* Aim of the exercise *
Extract, verbatim, all lines starting at the one containing "(1102, 663) none -> [105,1868,142,1886] 尽量" and ending with the final line of the listing, and no others.

* Task material *
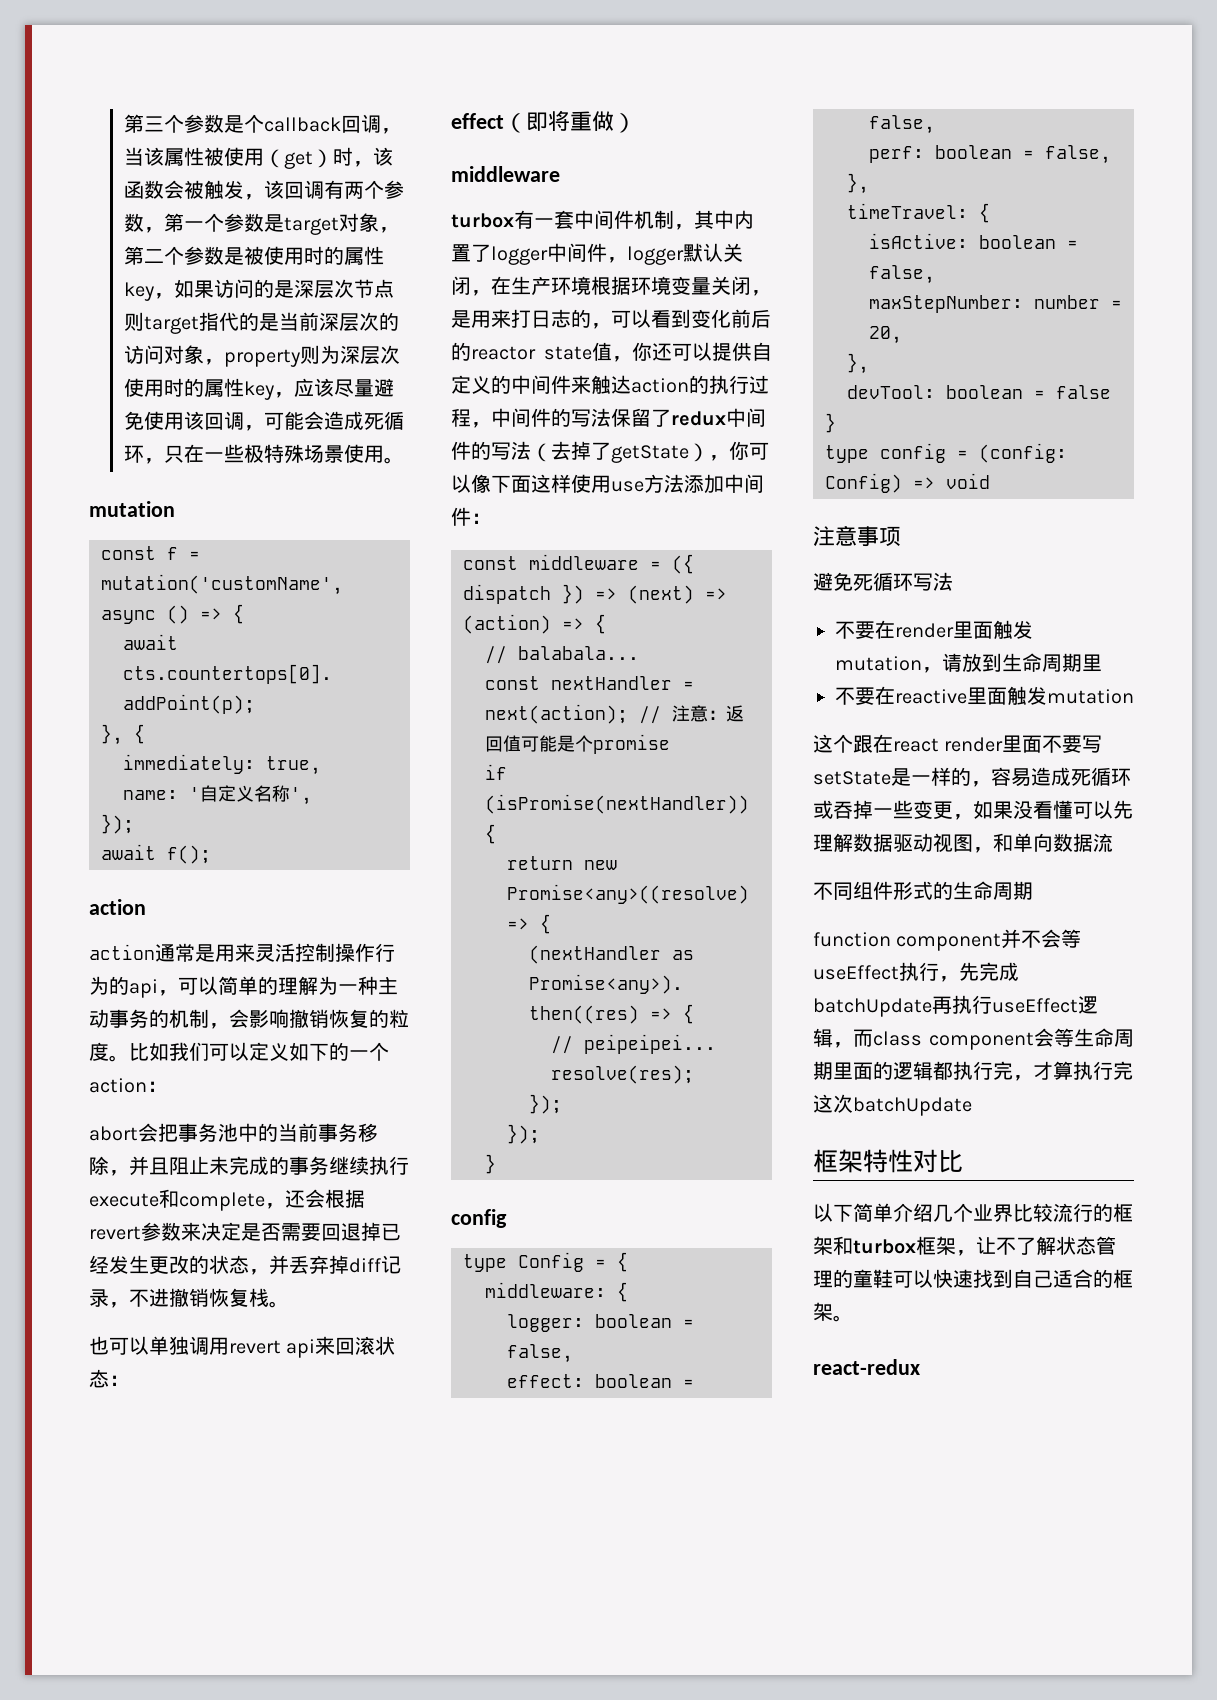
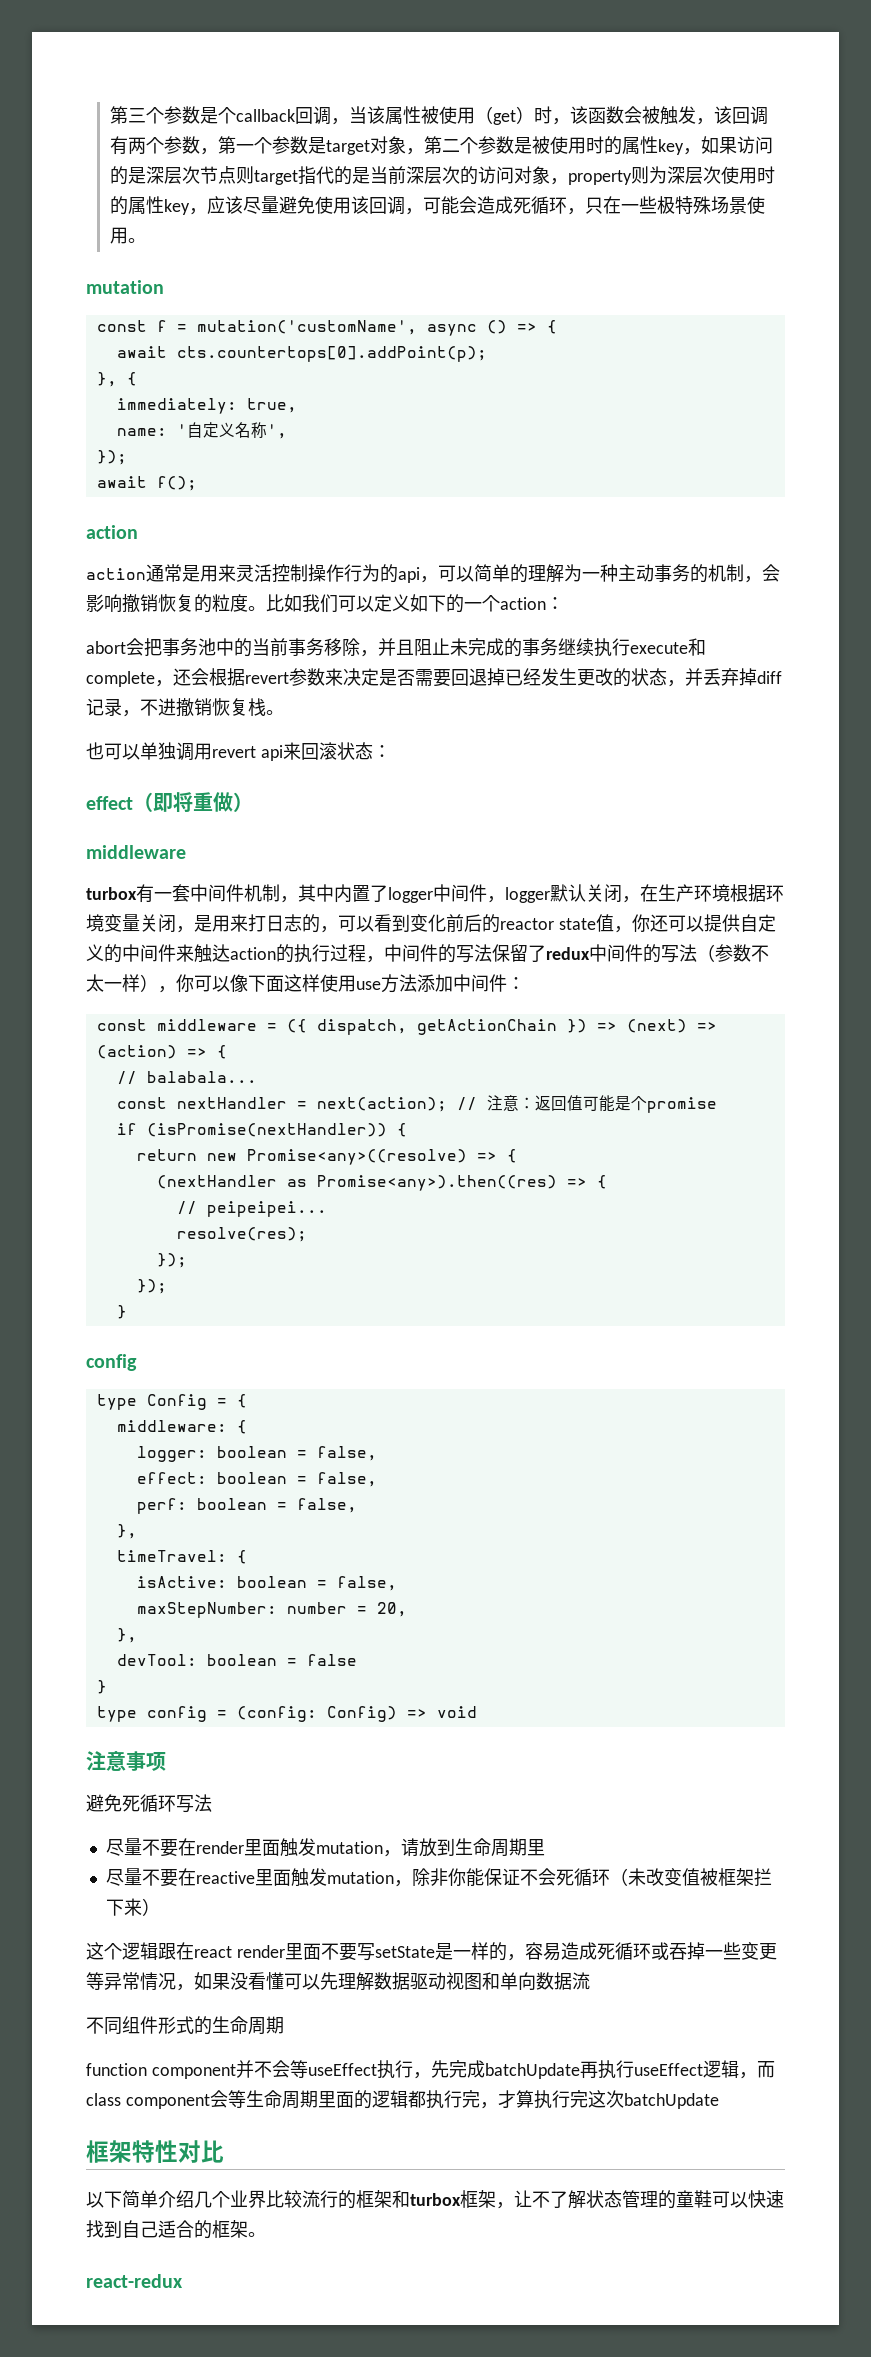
[551,441,689,463] 去掉了getState -> [715,944,769,962] [86,974,140,992] 参数不太一样
[463,584,551,604] dispatch -> [316,1019,557,1035] dispatch, getActionChain
(953, 581) none -> [105,1838,142,1856] 尽量
(1102, 663) none -> [105,1868,142,1886] 尽量
(1134, 696) none -> [393,1868,772,1887] [105,1898,160,1916] ，除非你能保证不会死循环（未改变值被框架拦下来）
(853, 743) none -> [122,1942,158,1960] 逻辑
(953, 810) none -> [86,1972,176,1991] 等异常情况
[973,847,993,853] ， -> (482, 1981) none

* Response box *
(1102, 663) none -> [105,1868,142,1886] 尽量
(1134, 696) none -> [393,1868,772,1887] [105,1898,160,1916] ，除非你能保证不会死循环（未改变值被框架拦下来）
(853, 743) none -> [122,1942,158,1960] 逻辑
(953, 810) none -> [86,1972,176,1991] 等异常情况
[973,847,993,853] ， -> (482, 1981) none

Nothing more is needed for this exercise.